**Task to complete**
Look below for the line with "html: <div> <div>Утверждаю:</div>" and the line with "Schema to be". Copy exactly those two lines and every line between, but not the pictures.

**Provided information**

——————

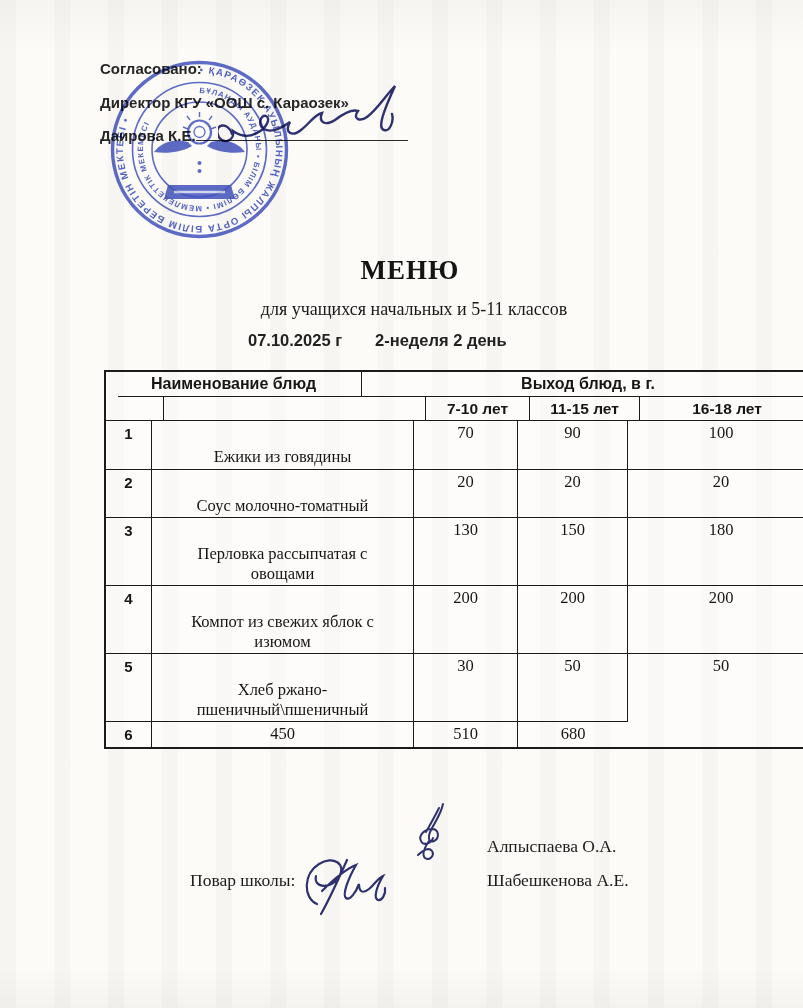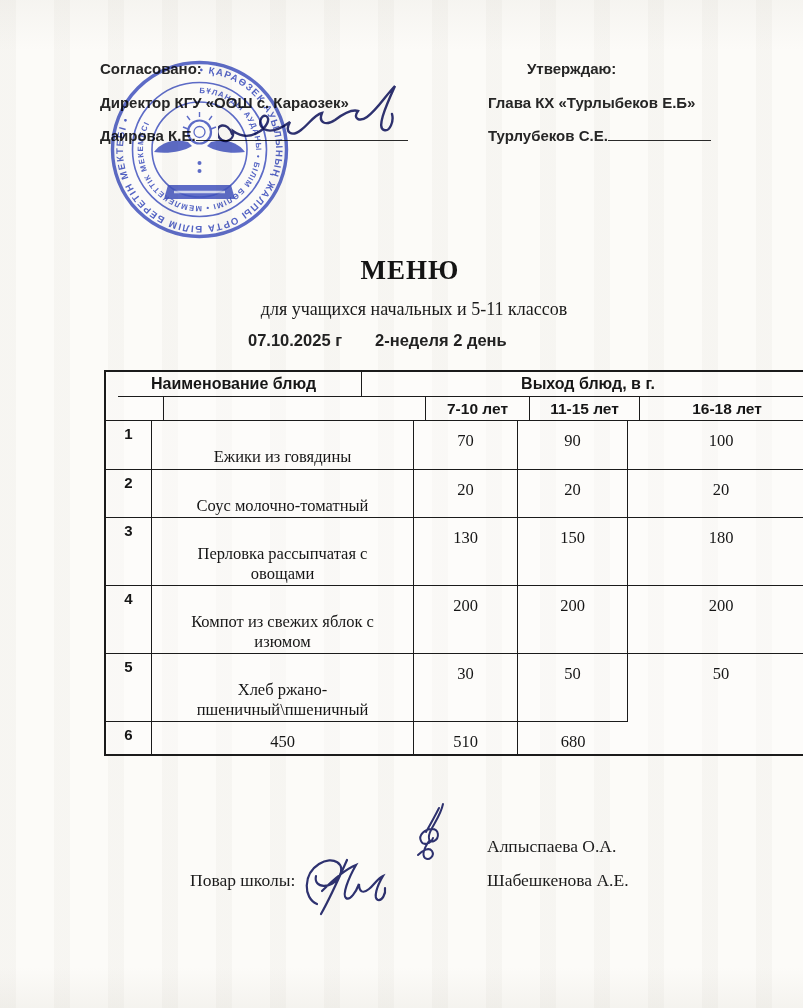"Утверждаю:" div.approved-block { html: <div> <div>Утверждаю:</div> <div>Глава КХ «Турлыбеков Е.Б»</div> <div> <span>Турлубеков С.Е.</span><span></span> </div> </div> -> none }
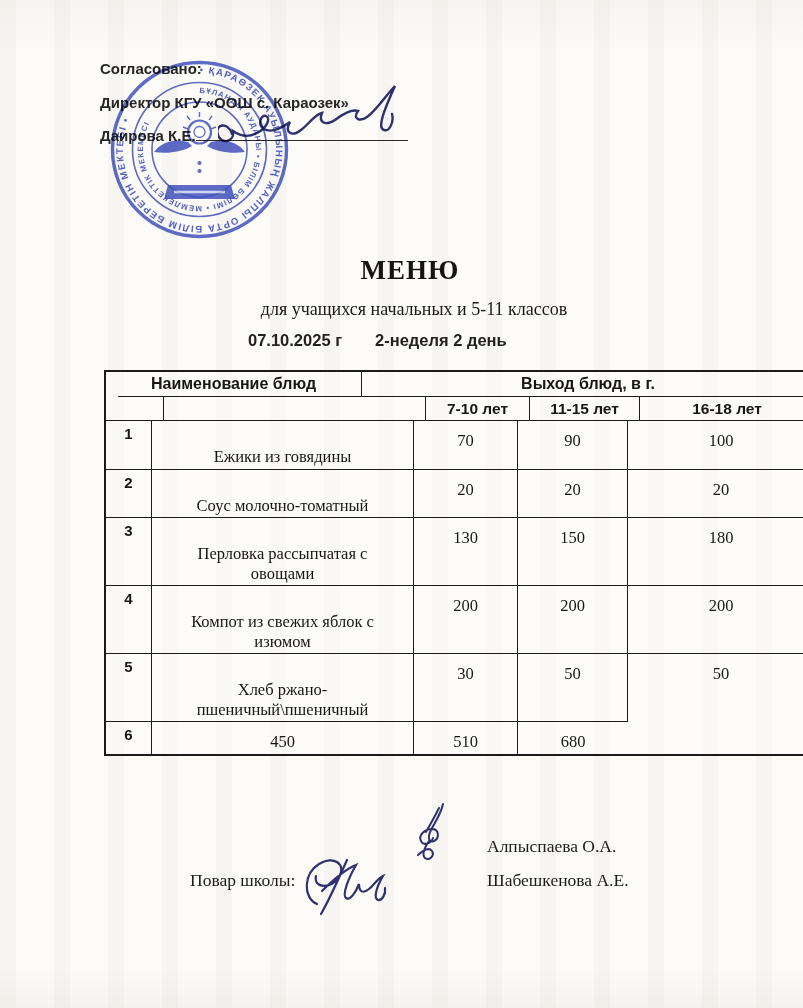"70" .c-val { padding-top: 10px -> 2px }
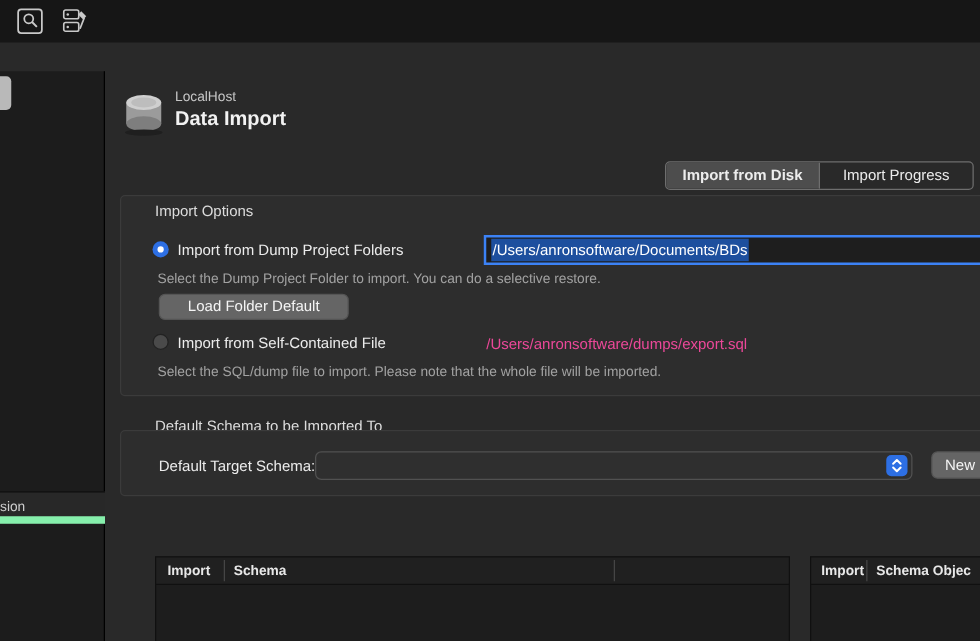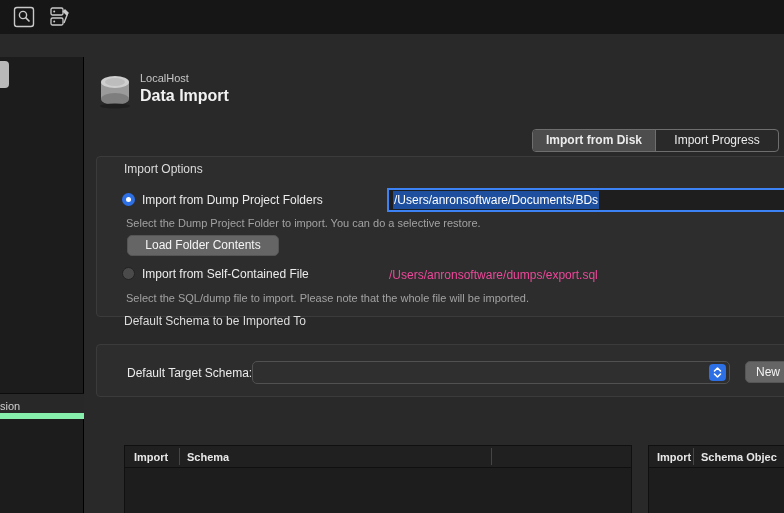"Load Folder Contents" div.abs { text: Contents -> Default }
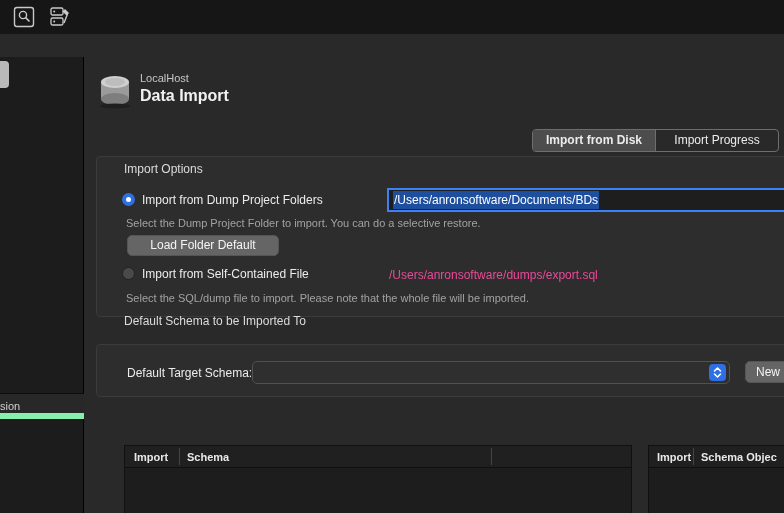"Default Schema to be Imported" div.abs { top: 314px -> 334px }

——————

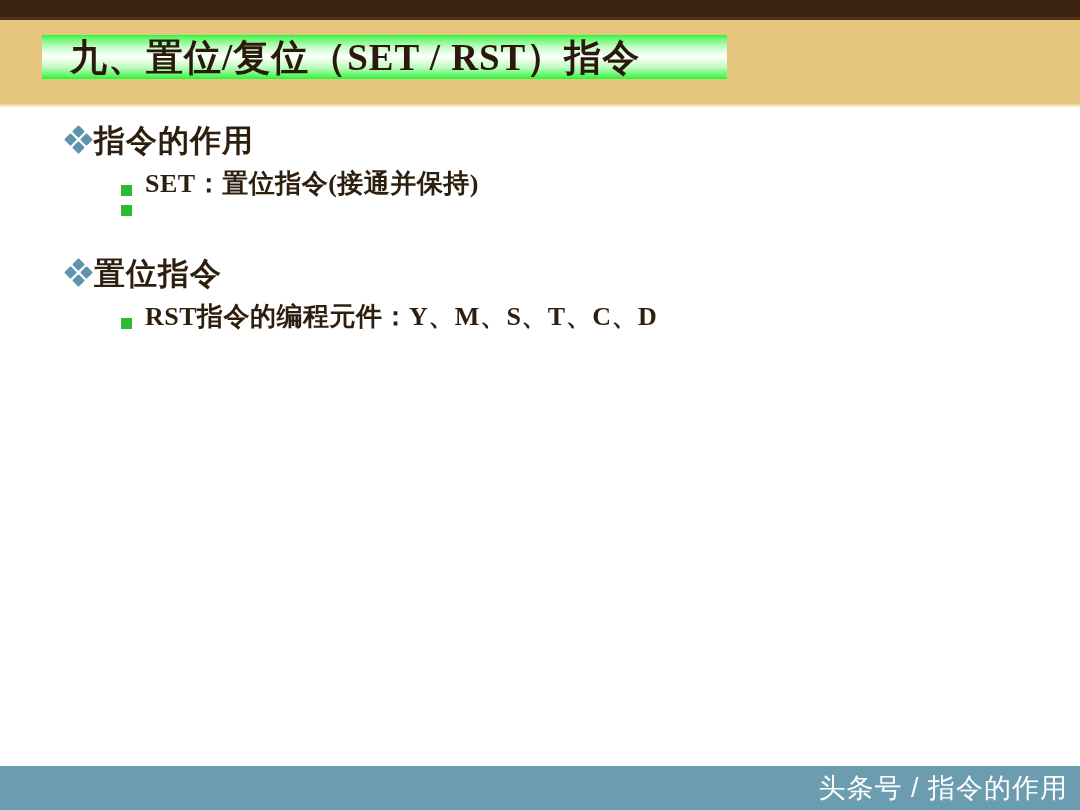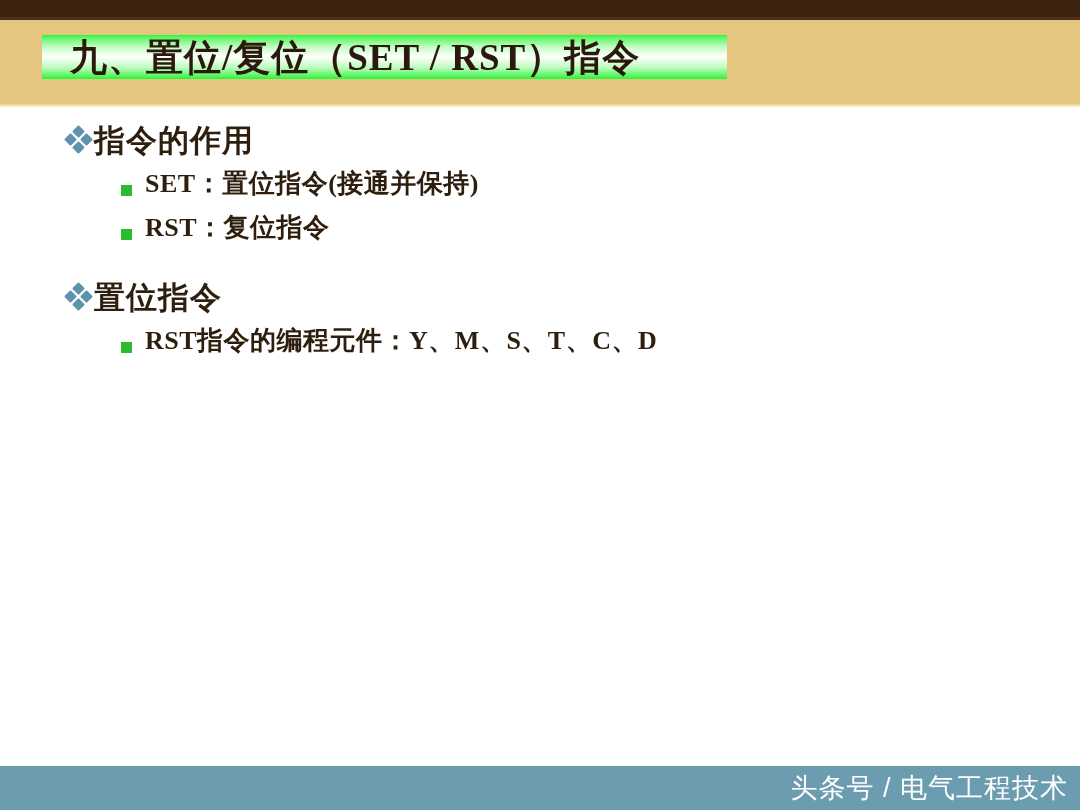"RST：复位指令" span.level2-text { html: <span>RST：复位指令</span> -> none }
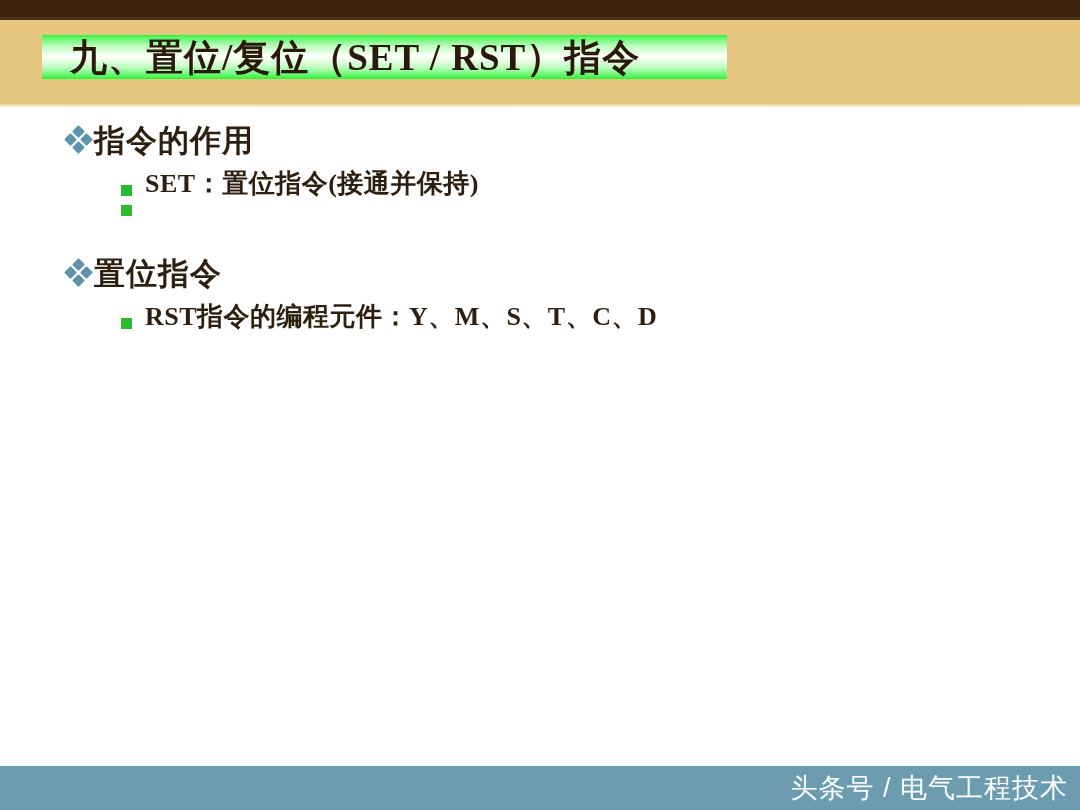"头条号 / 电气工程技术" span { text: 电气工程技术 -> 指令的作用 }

——————

**Result**
"Утверждаю:" div.approved-block { html: <div> <div>Утверждаю:</div> <div>Глава КХ «Турлыбеков Е.Б»</div> <div> <span>Турлубеков С.Е.</span><span></span> </div> </div> -> none }
"70" .c-val { padding-top: 10px -> 2px }
"Load Folder Contents" div.abs { text: Contents -> Default }
"Default Schema to be Imported" div.abs { top: 314px -> 334px }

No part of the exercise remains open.